** Opening PROVIDED INFORMATION block **
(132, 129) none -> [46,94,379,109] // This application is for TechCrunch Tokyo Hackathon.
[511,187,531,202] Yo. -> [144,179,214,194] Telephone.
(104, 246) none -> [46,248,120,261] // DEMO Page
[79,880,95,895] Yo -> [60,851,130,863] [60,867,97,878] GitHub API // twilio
** Closing PROVIDED INFORMATION block **
** Opening PROVIDED INFORMATION block **
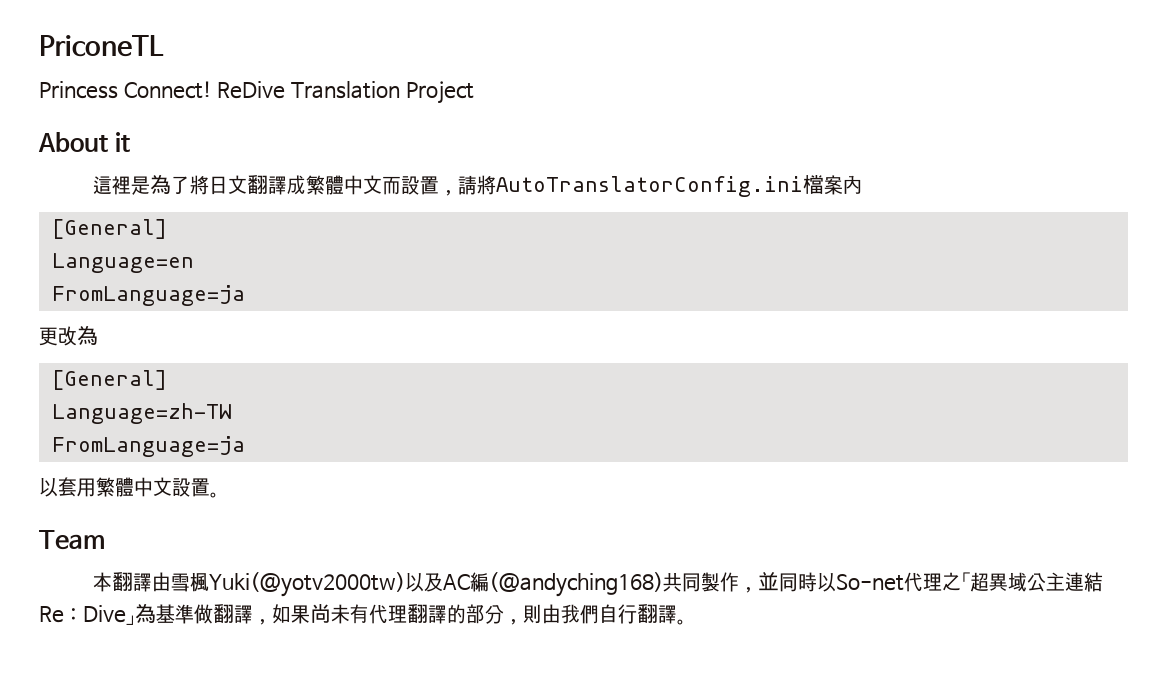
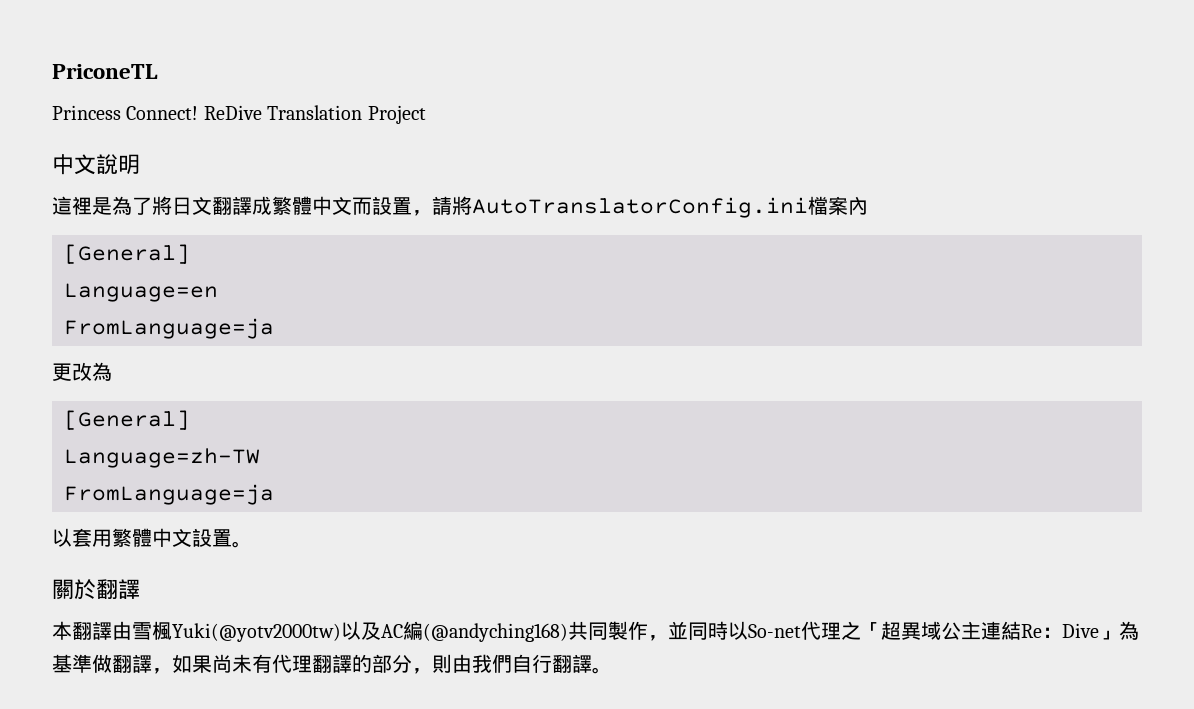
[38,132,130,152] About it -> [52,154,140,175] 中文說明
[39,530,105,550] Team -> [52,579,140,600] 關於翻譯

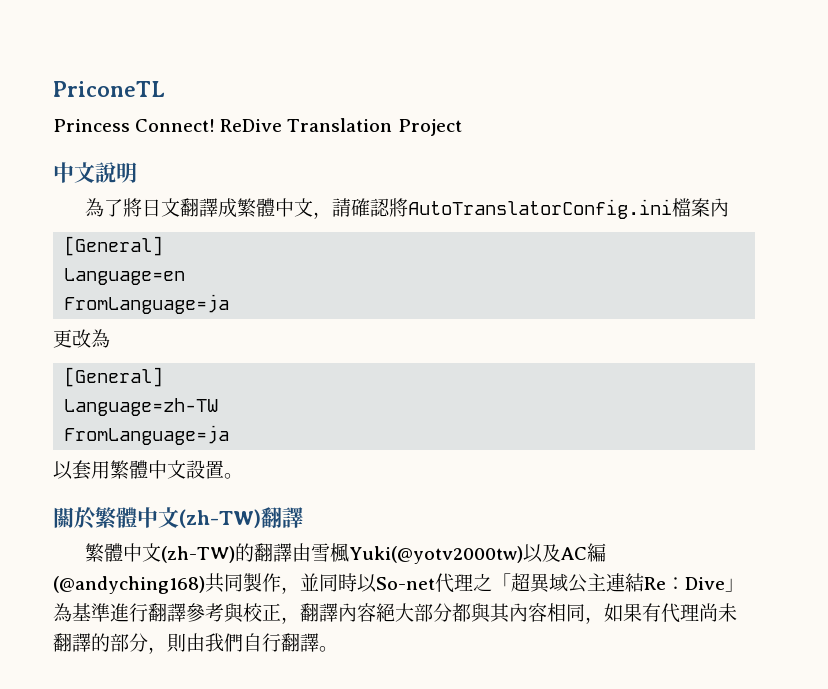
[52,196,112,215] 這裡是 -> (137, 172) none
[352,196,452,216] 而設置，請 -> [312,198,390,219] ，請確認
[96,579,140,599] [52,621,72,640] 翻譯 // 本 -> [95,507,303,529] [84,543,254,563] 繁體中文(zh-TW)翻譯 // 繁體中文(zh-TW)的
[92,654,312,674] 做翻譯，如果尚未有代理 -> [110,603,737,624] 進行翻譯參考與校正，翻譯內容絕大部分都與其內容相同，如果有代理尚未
** Closing PROVIDED INFORMATION block **
Within the listing above, locate the line containing "[511,187,531,202] Yo. ->" and the line containing "[79,880,95,895] Yo ->". Reproduce those two lines and all lines between them exactly, with nothing added.

• ANSWER TO THIS EXERCISE:
[511,187,531,202] Yo. -> [144,179,214,194] Telephone.
(104, 246) none -> [46,248,120,261] // DEMO Page
[79,880,95,895] Yo -> [60,851,130,863] [60,867,97,878] GitHub API // twilio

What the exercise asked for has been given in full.